L’umidità ammorbidisce il materiale e lo rende meno durevole. I ricercatori hanno anche scoperto che le condizioni fredde lo rendono fragile.
La produzione di massa è un altro problema da affrontare. Lee dice che ci vogliono circa tre o quattro settimane, a seconda delle condizioni di temperatura e da pranzo, per far crescere il materiale in laboratorio.

I ricercatori stanno lavorando su come, e se è possibile, per ridurre il ciclo di crescita per la produzione di massa.
I ricercatori hanno esaminato le reazioni degli studenti universitari per valutare la loro risposta ad un prototipo di giubbotto realizzato in fibra di cellulosa. La maggioranza pensava che il materiale fosse pelle, pergamena, carta o plastica.

Fonte: The Economics Time

traduzione: redazione Infothe

 

Versione Inglese:

Biodegradable clothing, shoes made from tea byproduct

1 May, 2016

Researchers at Iowa State University developed a gel-like film consisting of cellulose fibres – a byproduct of kombucha tea

Researchers at Iowa State University developed a gel-like film consisting of cellulose fibres – a byproduct of kombucha tea

WASHINGTON: Scientists have developed a new leather-like, biodegradable material using tea byproducts to make clothing, shoes or handbags, an advance that could help cut down the waste generated by the fashion industry.

Researchers at Iowa State University developed a gel-like film consisting of cellulose fibres – a byproduct of kombucha tea – that feeds off a mixture of vinegar and sugar.

The film is grown by using a symbiotic colony of bacteria and yeast ( SCOBY ).

According to Young-A Lee, an associate professor at Iowa State University, the properties of this SCOBY film are similar to leather once it is harvested and dried, and can be used to make clothing, shoes or handbags.

The material has been tested for other applications, such as cosmetics, foods and biomedical tissue for wound dressing, but it is relatively new to the apparel industry.

The fact that the fibre is 100 per cent biodegradable is a significant benefit for the fashion industry, which by its very nature generates a lot of waste, Lee said.

“Fashion companies keep producing new materials and clothing, from season to season, year to year, to fulfil consumers’ desire and needs,” Lee said.

“Think about where these items eventually go.

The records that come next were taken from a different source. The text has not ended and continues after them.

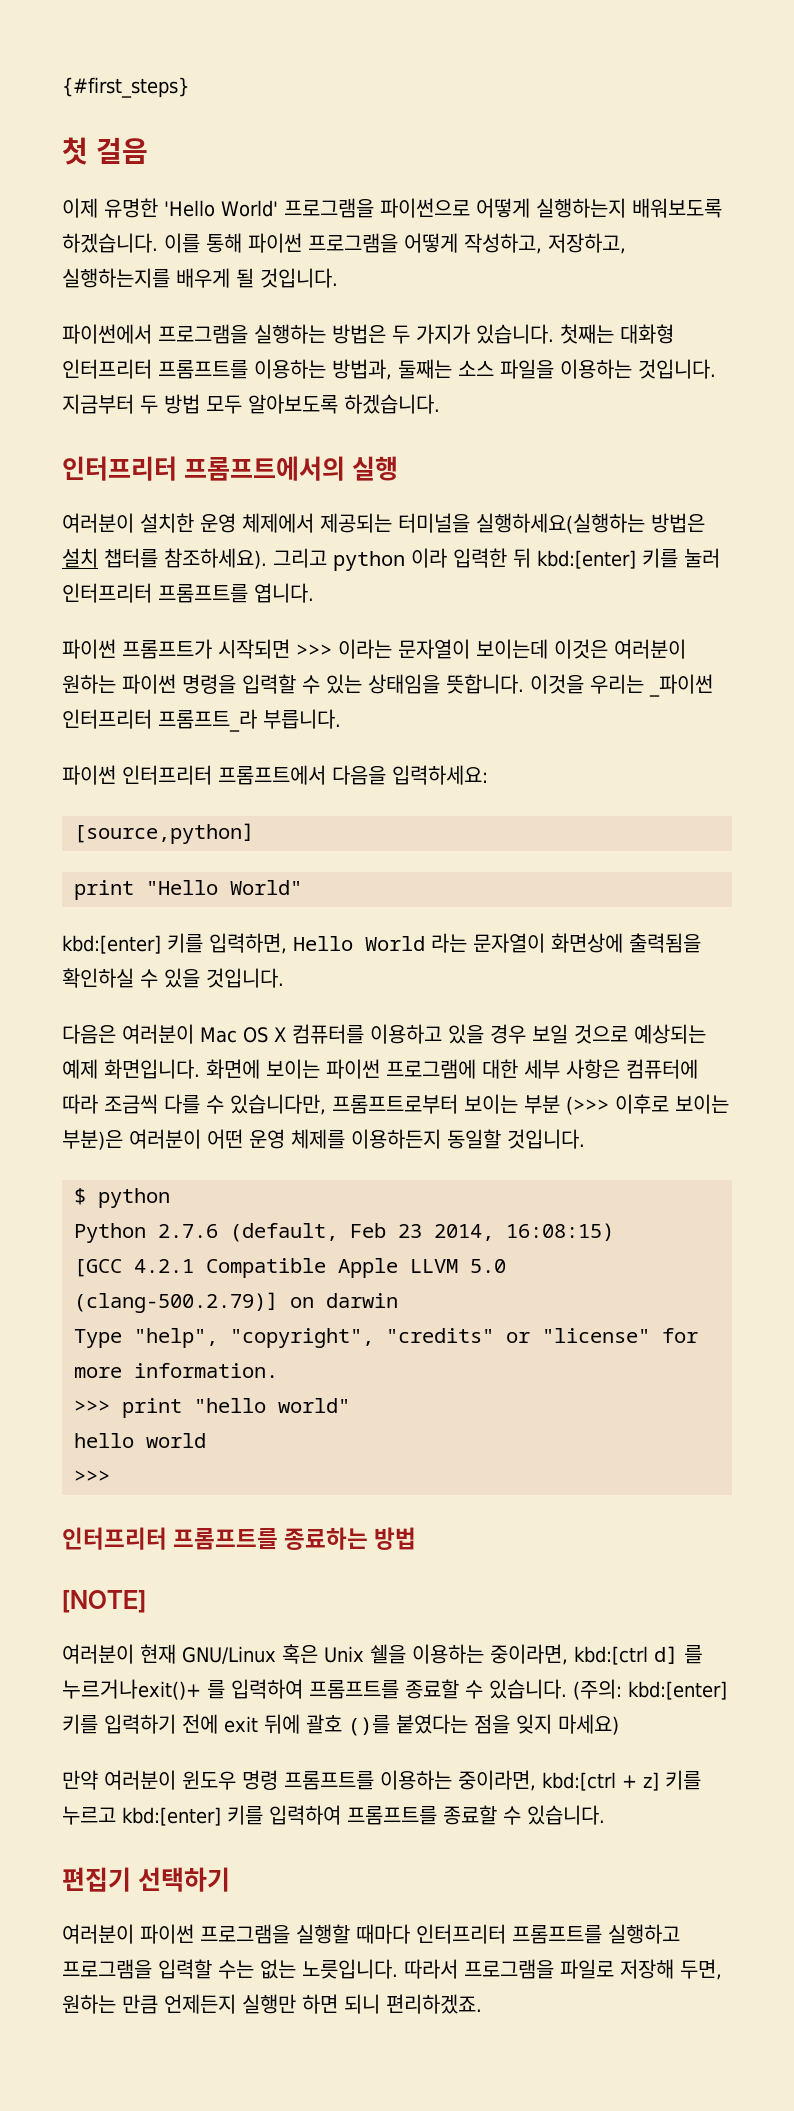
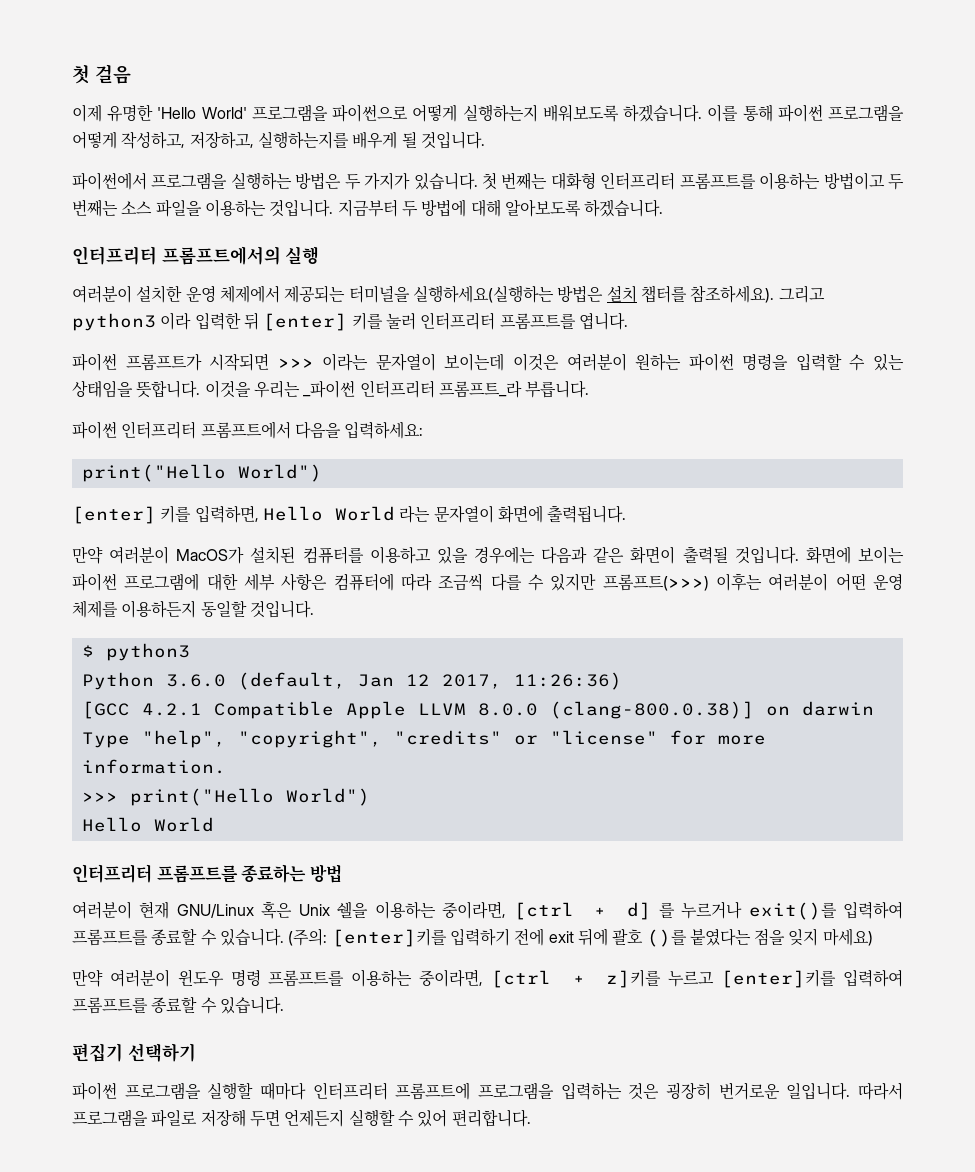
[62,77,189,98] {#first_steps} // -> (72, 74) none
[560,324,614,344] 첫째는 -> [482,172,548,190] 첫 번째는
[332,359,452,380] 방법과, 둘째는 -> [823,172,905,190] [72,199,118,217] 방법이고 두 번째는
[164,394,242,414] 방법 모두 -> [421,199,501,217] 방법에 대해
[333,551,405,571] python -> [72,313,156,331] python3
[537,550,636,569] kbd:[enter] -> [263,313,348,331] [enter]
[74,823,254,844] [74,880,302,900] [62,935,161,954] [source,python] // print "Hello World" // kbd:[enter] -> [81,464,322,482] [72,506,156,524] print("Hello World") // [enter]
[551,933,701,953] [62,968,284,988] [62,1024,706,1044] [62,1059,200,1079] 화면상에 출력됨을 확인하실 수 있을 것입니다. // 다음은 여러분이 Mac OS X 컴퓨터를 이용하고 있을 경우 보일 것으로 예상되는 예제 화면입니다. -> [497,505,627,523] [72,546,799,564] 화면에 출력됩니다. // 만약 여러분이 MacOS가 설치된 컴퓨터를 이용하고 있을 경우에는 다음과 같은 화면이 출력될 것입니다.
[230,1094,729,1115] [62,1130,123,1150] 있습니다만, 프롬프트로부터 보이는 부분 (>>> 이후로 보이는 부분)은 -> [550,573,762,591] 있지만 프롬프트(>>>) 이후는
[98,1188,170,1208] python -> [105,643,190,661] python3
[158,1223,614,1242] 2.7.6 (default, Feb 23 2014, 16:08:15) -> [165,672,622,690] 3.6.0 (default, Jan 12 2017, 11:26:36)
[470,1259,506,1273] [74,1292,278,1313] 5.0 (clang-500.2.79)] -> [477,701,754,719] 8.0.0 (clang-800.0.38)]
[122,1398,350,1418] [74,1433,206,1448] [74,1470,110,1483] print "hello world" // hello world // >>> -> [129,788,370,806] [81,817,214,832] print("Hello World") // Hello World
[62,1590,146,1613] // [NOTE] -> (342, 873) none
[574,1645,703,1665] [62,1679,225,1700] kbd:[ctrl d] 를 누르거나exit()+ 를 -> [513,901,837,920] [ctrl + d] 를 누르거나 exit()를
[628,1681,727,1700] [62,1714,98,1734] kbd:[enter] 키를 -> [331,928,447,947] [enter]키를
[542,1770,701,1791] [62,1805,263,1826] kbd:[ctrl + z] 키를 누르고 kbd:[enter] 키를 -> [490,969,837,988] [ctrl + z]키를 누르고 [enter]키를
[62,1924,134,1944] 여러분이 -> (196, 1052) none
[512,1924,680,1944] [62,1959,722,1980] [62,1994,482,2014] 프롬프트를 실행하고 프로그램을 입력할 수는 없는 노릇입니다. 따라서 프로그램을 파일로 저장해 두면, 원하는 만큼 언제든지 실행만 하면 되니 편리하겠죠. -> [395,1082,903,1100] [72,1109,531,1127] 프롬프트에 프로그램을 입력하는 것은 굉장히 번거로운 일입니다. 따라서 프로그램을 파일로 저장해 두면 언제든지 실행할 수 있어 편리합니다.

They will take tremendous underground spaces of the Earth like other trash,” she said.

The cellulose fibre reduces waste by creating a continuous cycle of reuse or regeneration, what is known as cradle-to-cradle design, Lee said.

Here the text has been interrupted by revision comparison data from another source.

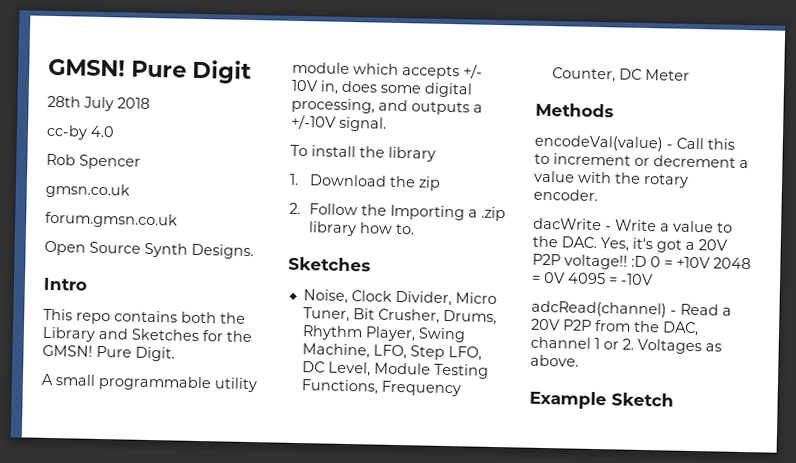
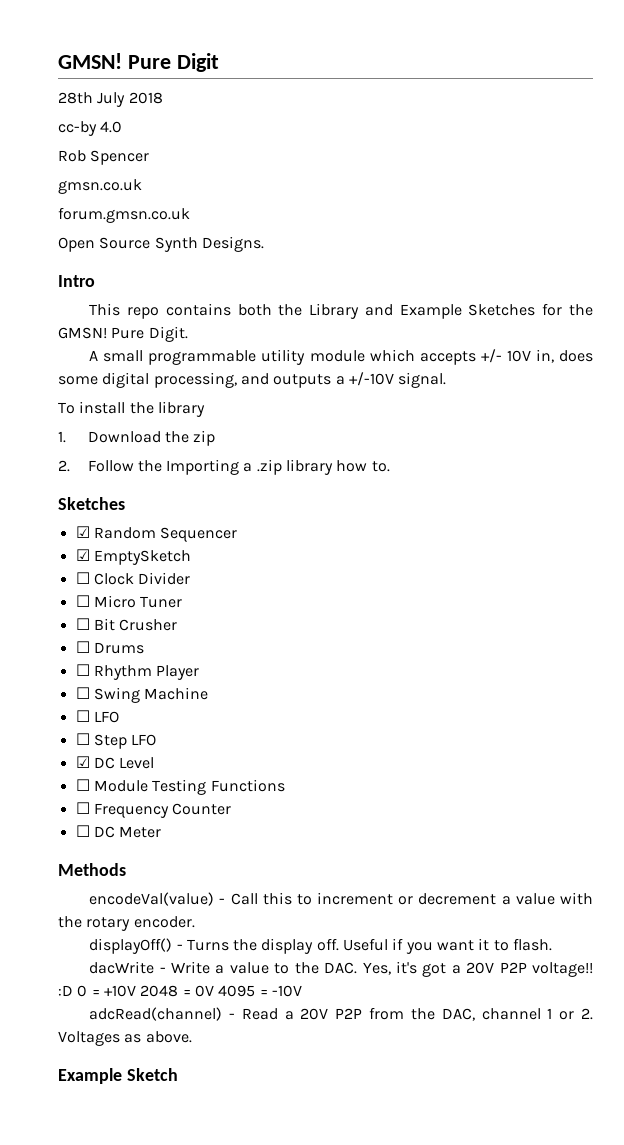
(128, 333) none -> [399,304,462,319] Example
[302,289,497,307] [302,307,497,326] [301,325,466,343] [301,343,482,361] [301,361,489,379] [300,379,461,397] [551,67,616,83] Noise, Clock Divider, Micro Tuner, Bit Crusher, Drums, Rhythm Player, Swing Machine, LFO, Step LFO, DC Level, Module Testing Functions, Frequency Counter, -> [75,526,238,542] [75,549,191,565] [75,572,191,585] [75,595,183,608] [75,618,178,631] [75,641,144,654] [75,664,200,680] [75,687,209,703] [75,710,119,723] [75,733,157,749] [75,756,155,769] [75,779,285,795] [75,802,232,818] [75,825,90,837] ☑ Random Sequencer // ☑ EmptySketch // ☐ Clock Divider // ☐ Micro Tuner // ☐ Bit Crusher // ☐ Drums // ☐ Rhythm Player // ☐ Swing Machine // ☐ LFO // ☐ Step LFO // ☑ DC Level // ☐ Module Testing Functions // ☐ Frequency Counter // ☐
(598, 195) none -> [89,938,553,954] // displayOff() - Turns the display off. Useful if you want it to flash.

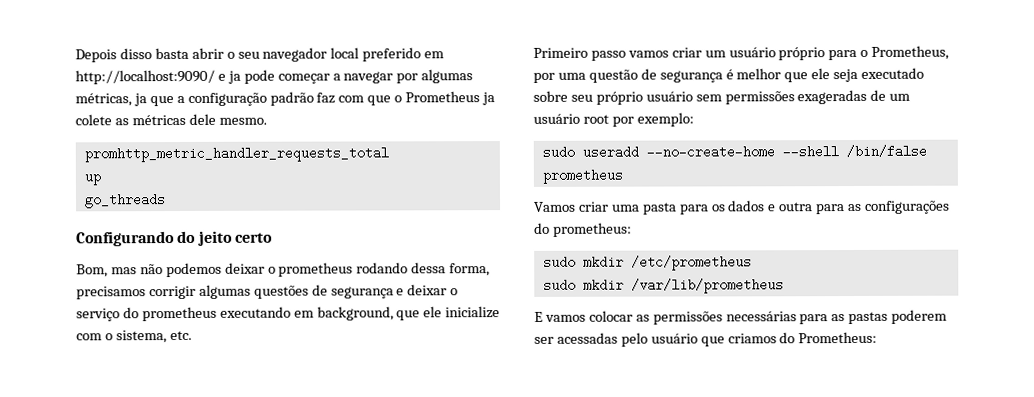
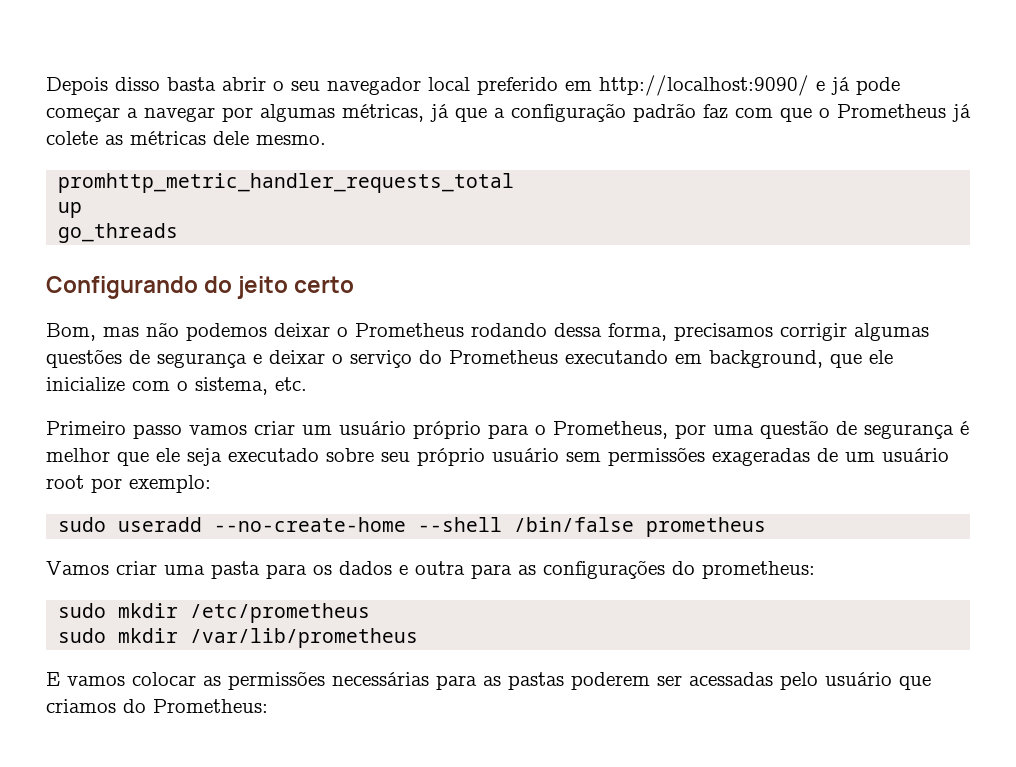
[227,70,241,84] ja -> [831,77,850,95] já
[133,93,147,107] ja -> [430,104,449,122] já
[482,92,496,106] ja -> [952,104,971,122] já
[278,262,354,277] prometheus -> [355,323,464,337] Prometheus
[141,306,217,322] prometheus -> [449,350,558,364] Prometheus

Even if clothing is recycled or repurposed, it still eventually ends up in the trash.

Lee envisions a truly sustainable fabric or material that is biodegradable and goes back into the soil as a nutrient rather than taking up space in a landfill.

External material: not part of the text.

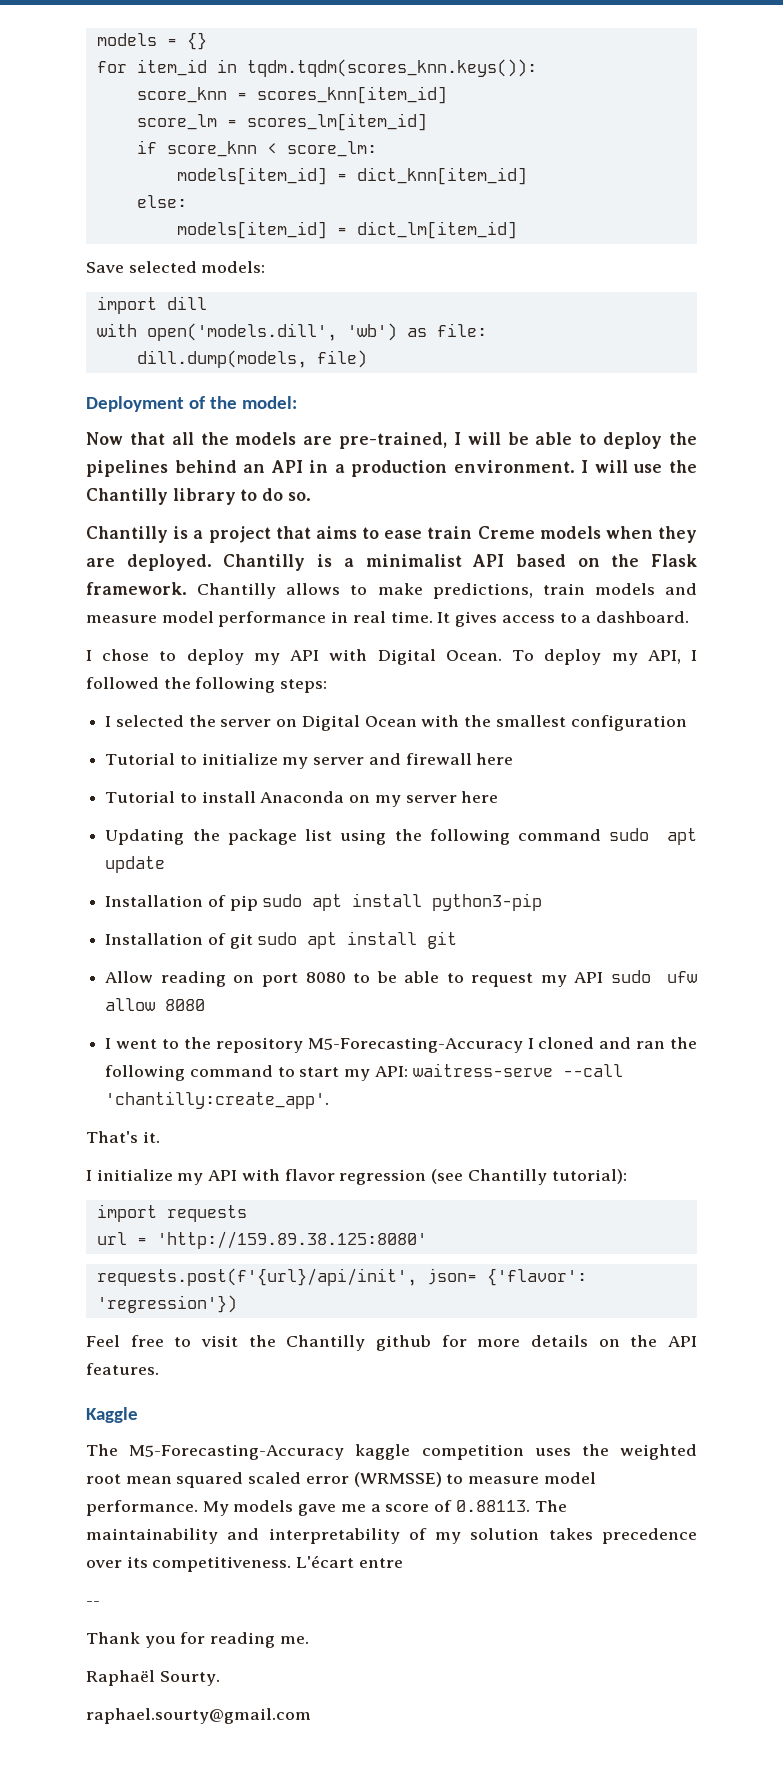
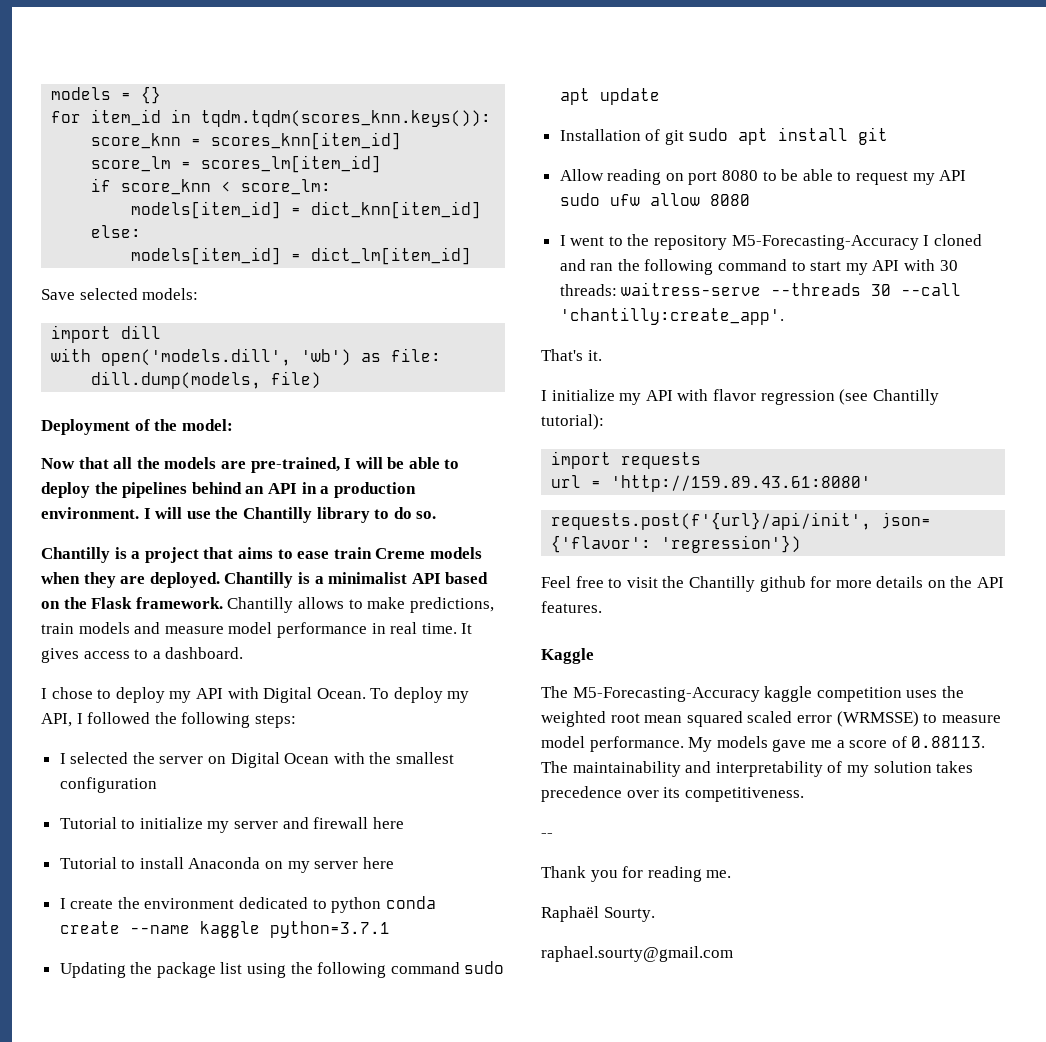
(499, 797) none -> [59,896,436,913] [59,921,390,938] // I create the environment dedicated to python conda create --name kaggle python=3.7.1
[105,893,543,911] // Installation of pip sudo apt install python3-pip -> (660, 96) none
[374,1063,553,1077] API: waitress-serve -> [872,259,958,271] [559,282,892,296] API with 30 threads: waitress-serve --threads 30
[156,1231,427,1249] 'http://159.89.38.125:8080' -> [611,475,872,492] 'http://159.89.43.61:8080'
[296,1555,403,1568] L'écart entre -> (804, 794) none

Using the SCOBY gives new purpose to the tea byproduct, lessening the fashion industry’s dependence on nonrenewable materials.

Working with a novel fibre is not without its challenges. Researchers conducted several tests to determine if the SCOBY-based cellulosic fibre is a viable alternative to leather for the fashion industry.

The tests showed that one of the biggest problems is moisture absorption from the air and the person wearing the vest or shoes.

The moisture softens the material and makes it less durable. Researchers also discovered that cold conditions make it brittle.

Mass production is another issue to confront. Lee says it takes around three to four weeks, depending on temperature and room conditions, to grow the material in the lab.

The researchers are working on how, and if it is possible, to reduce the growth cycle for mass production.

Researchers surveyed college students to gauge their response to a vest prototype made from the cellulose fibre. The majority thought it was made of leather, rawhide, paper or plastic.